The average mortgage rate is based on mortgage applications that Freddie Mac receives from thousands of lenders across the country. The survey includes only borrowers who put 20% down and have excellent credit.

Housing market remains stuck

Prospective buyers have been remarkably interest rate sensitive, typically pulling out of the market when rates surge.

Mortgage rates at 23-year highs have continued to depress the housing market, said Bob Broeksmit, Mortgage Bankers Association president and CEO.

“Purchase applications declined again last week, falling to the lowest level since 1995,” he said. “Despite the recent jump in rates, we still anticipate that the 30-year fixed-rate mortgage will drop before the end the year, providing some relief to prospective homebuyers heading into 2024.”

With homebuyers bowing out of the housing market as mortgage rates hover near 20-year-highs, homeowners have been even less likely to put their homes on the market, exacerbating an already short supply of available homes.

Over 90% of homeowners have mortgage rates under 6%, according to Black Knight, a mortgage data company, and many a good deal lower. They are not interested in trading their low rates for today’s higher ones.

Home affordability, meanwhile, continues to be very challenging for many buyers. Prices can creep up as house hunters compete over the few homes listed in a market.

“While declining pending home sales and new home sales signaled a slowdown in buyer activities, the increasing home listing prices and shorter days spent on market suggested that homebuyers are competing over the limited inventory,” said Jiayi Xu, an economist at

All eyes on jobs numbers

While the Fed does not set the interest rates that borrowers pay on mortgages directly, its actions influence them.

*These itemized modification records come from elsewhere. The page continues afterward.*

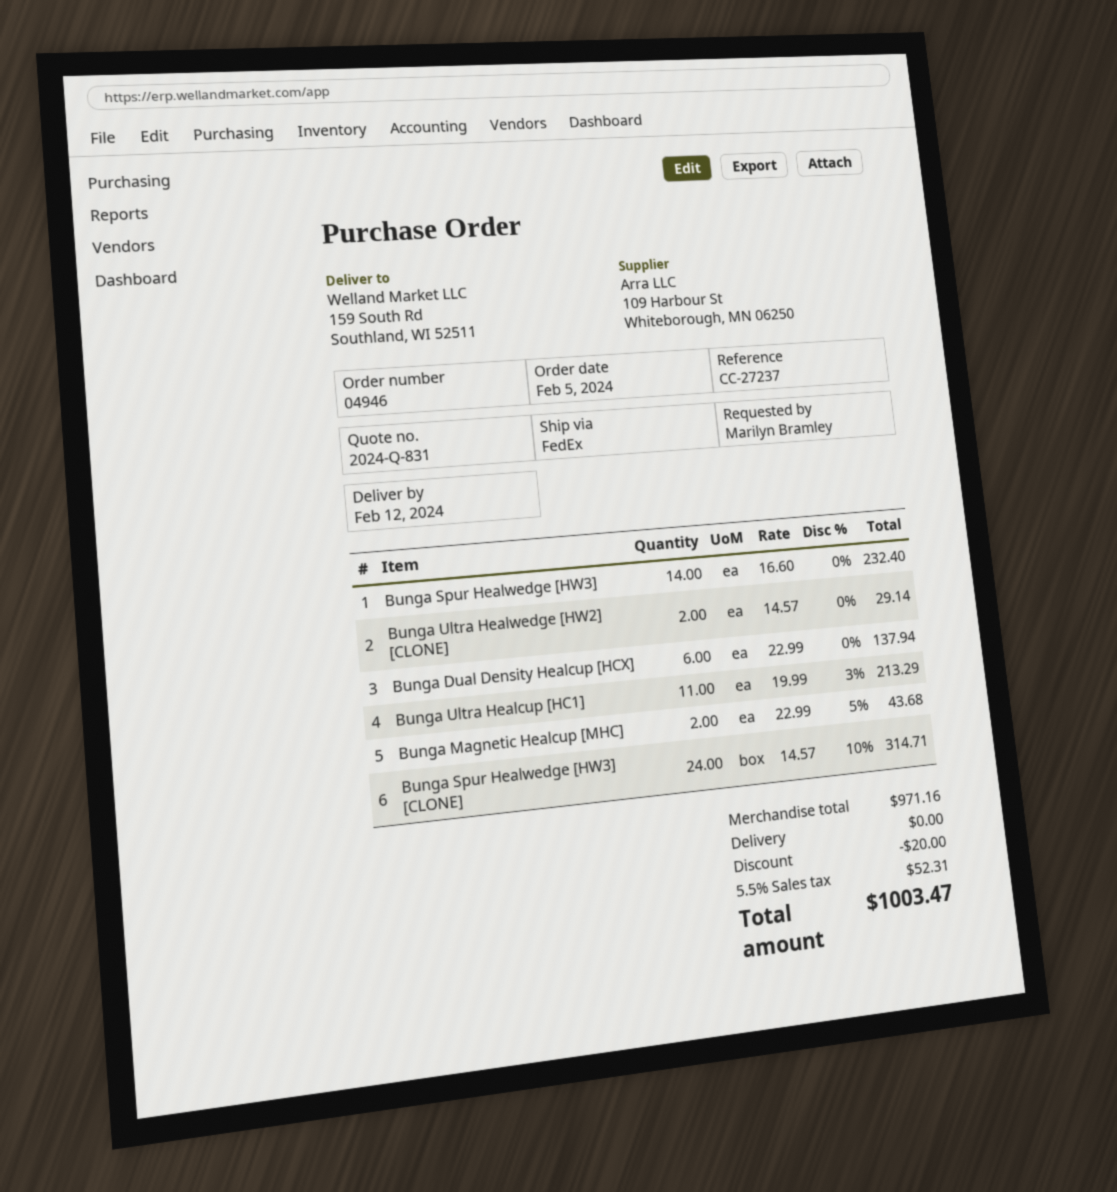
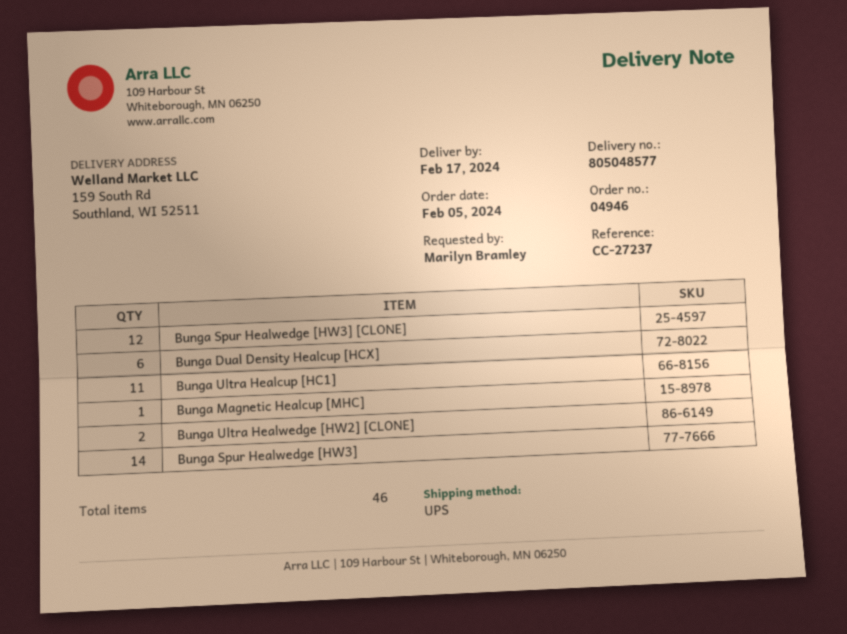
delivery date: 2024-02-12 -> 2024-02-17
shipping method: FedEx -> UPS
Bunga Magnetic Healcup [MHC]: 2 -> 1
Bunga Spur Healwedge [HW3] [CLONE]: 24 -> 12

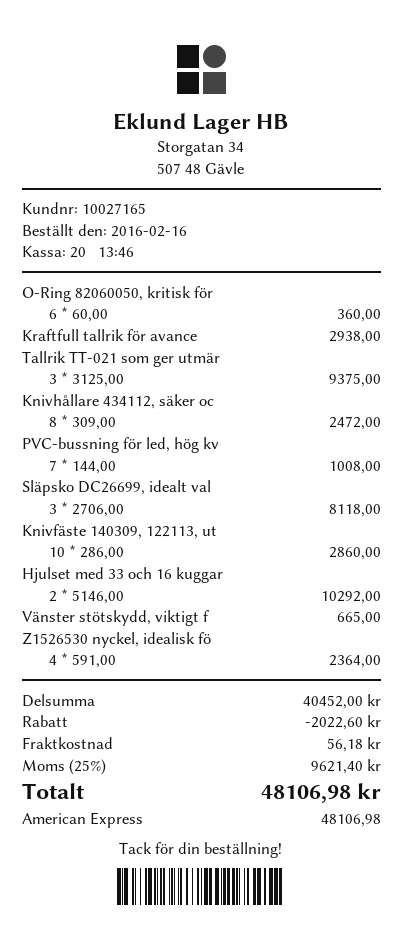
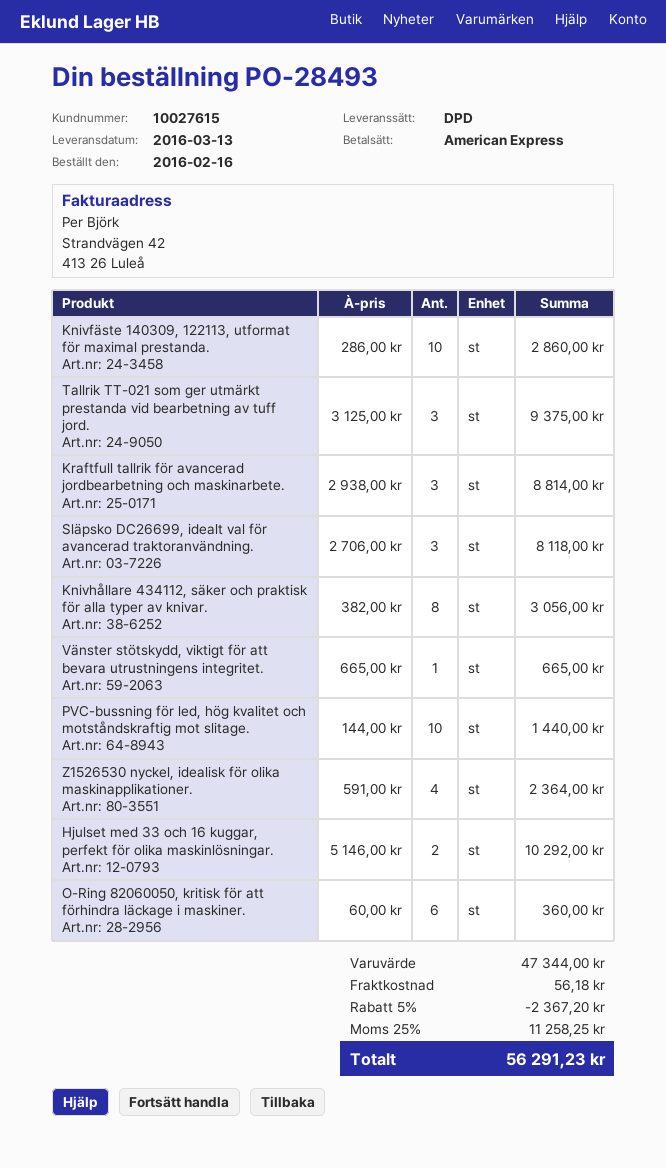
customer number: 10027165 -> 10027615
Kraftfull tallrik för avance: 1 x 2938.00 = 2938.00 -> 3 x 2938.00 = 8814.00
Knivhållare 434112, säker oc: 8 x 309.00 = 2472.00 -> 8 x 382.00 = 3056.00
PVC-bussning för led, hög kv: 7 x 144.00 = 1008.00 -> 10 x 144.00 = 1440.00
subtotal: 40452.00 -> 47344.00
discount: 2022.60 -> 2367.20
tax: 25% = 9621.40 -> 25% = 11258.25
total: 48106.98 -> 56291.23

Mortgage rates tend to track the yield on 10-year US Treasuries, which move based on a combination of anticipation about the Fed’s actions, what the Fed actually does and investors’ reactions. When Treasury yields go up, so do mortgage rates; when they go down, mortgage rates tend to follow.

The 10-year Treasury yield hit 4.80% on Tuesday — its highest level since 2007 — as inflation pressures linger and the Fed continues its battle to cool the economy.

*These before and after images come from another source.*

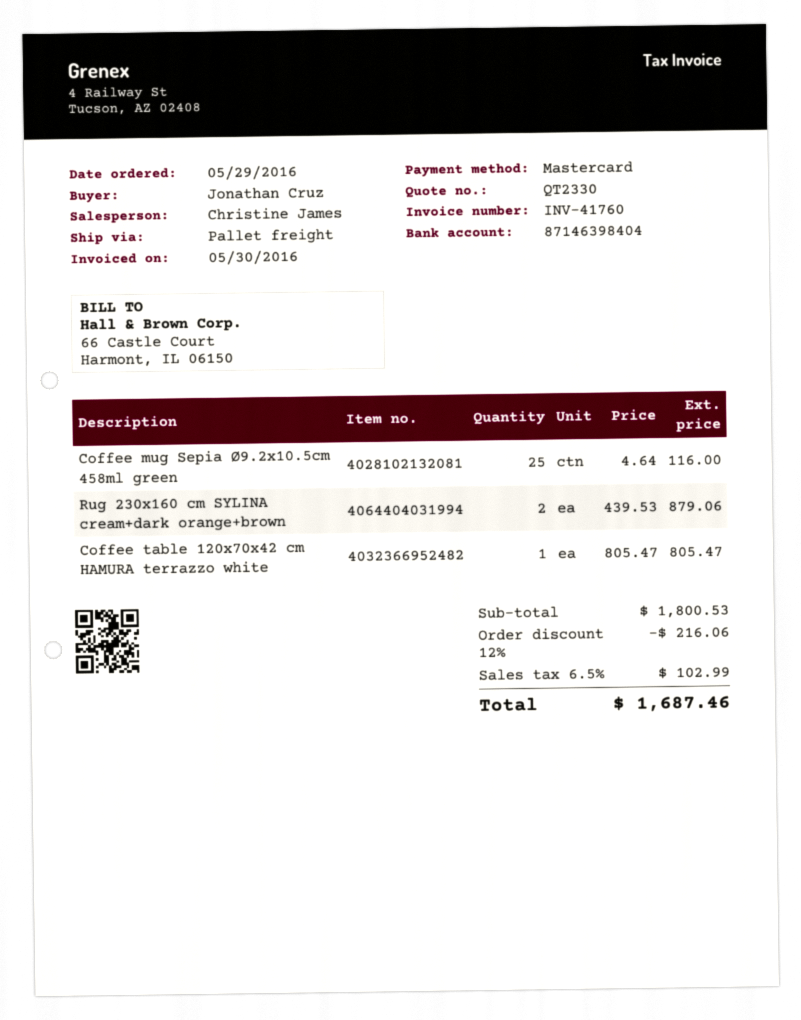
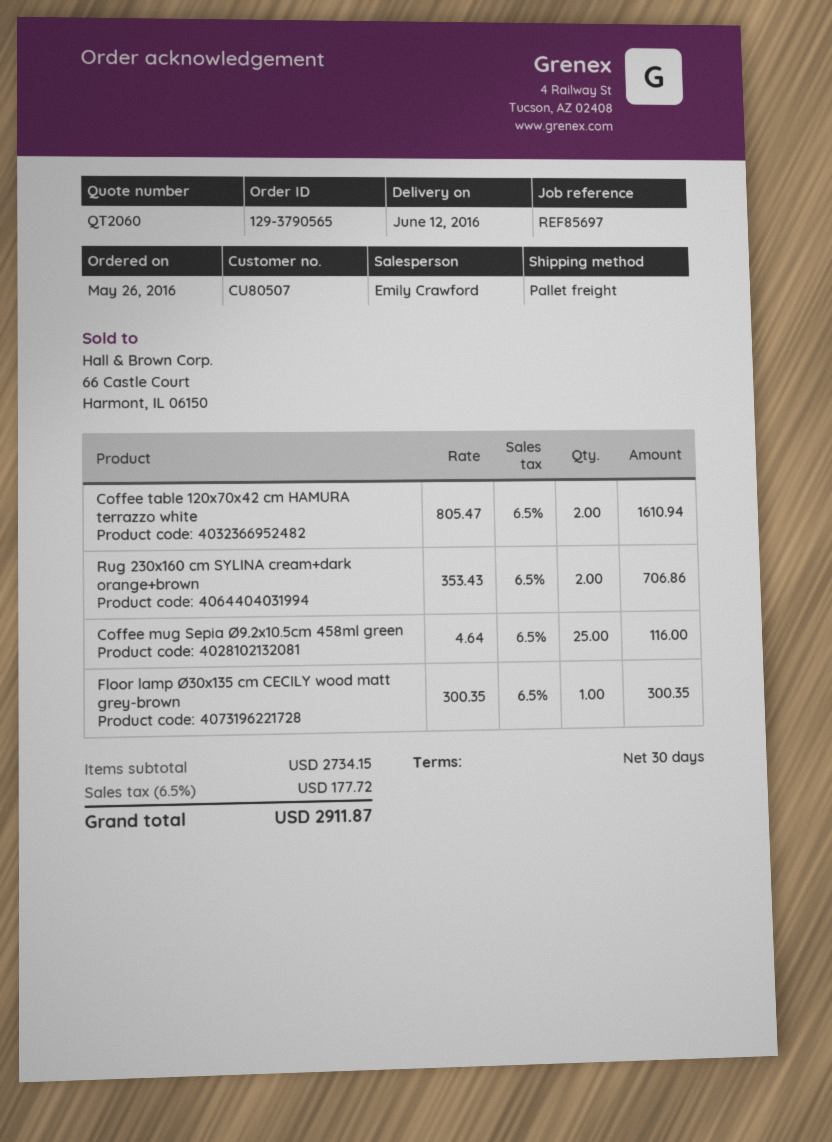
quote number: QT2330 -> QT2060
order date: 2016-05-29 -> 2016-05-26
sales rep: Christine James -> Emily Crawford
Rug 230x160 cm SYLINA cream+dark orange+brown: 2 x 439.53 = 879.06 -> 2 x 353.43 = 706.86
Coffee table 120x70x42 cm HAMURA terrazzo white: 1 x 805.47 = 805.47 -> 2 x 805.47 = 1610.94
Floor lamp Ø30x135 cm CECILY wood matt grey-brown: none -> 1 x 300.35 = 300.35
subtotal: 1800.53 -> 2734.15
discount: 12% = 216.06 -> none
tax: 6.5% = 102.99 -> 6.5% = 177.72
total: 1687.46 -> 2911.87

“We anticipate that mortgage rates will persist above the 7% threshold for an extended period,” said Xu.

All eyes are now on the September jobs report from the Bureau of Labor Statistics, set to be released on Friday.

Federal Reserve Chair Jerome Powell has emphasized the pivotal role that the robust labor market plays in the Fed’s interest rate decisions.

“It’s worth noting that in the September FOMC meeting, the Fed projected a 3.8% unemployment rate for 2023, down from 4.1% in June,” said Xu. “The upcoming September jobs report will tell us whether the economy aligns with projections and holds significant importance in clarifying the path forward.”

Analysts say if the jobs numbers show some weakness, then mortgage rates could tick down. However, if the jobs report is strong, expect rates to go up further.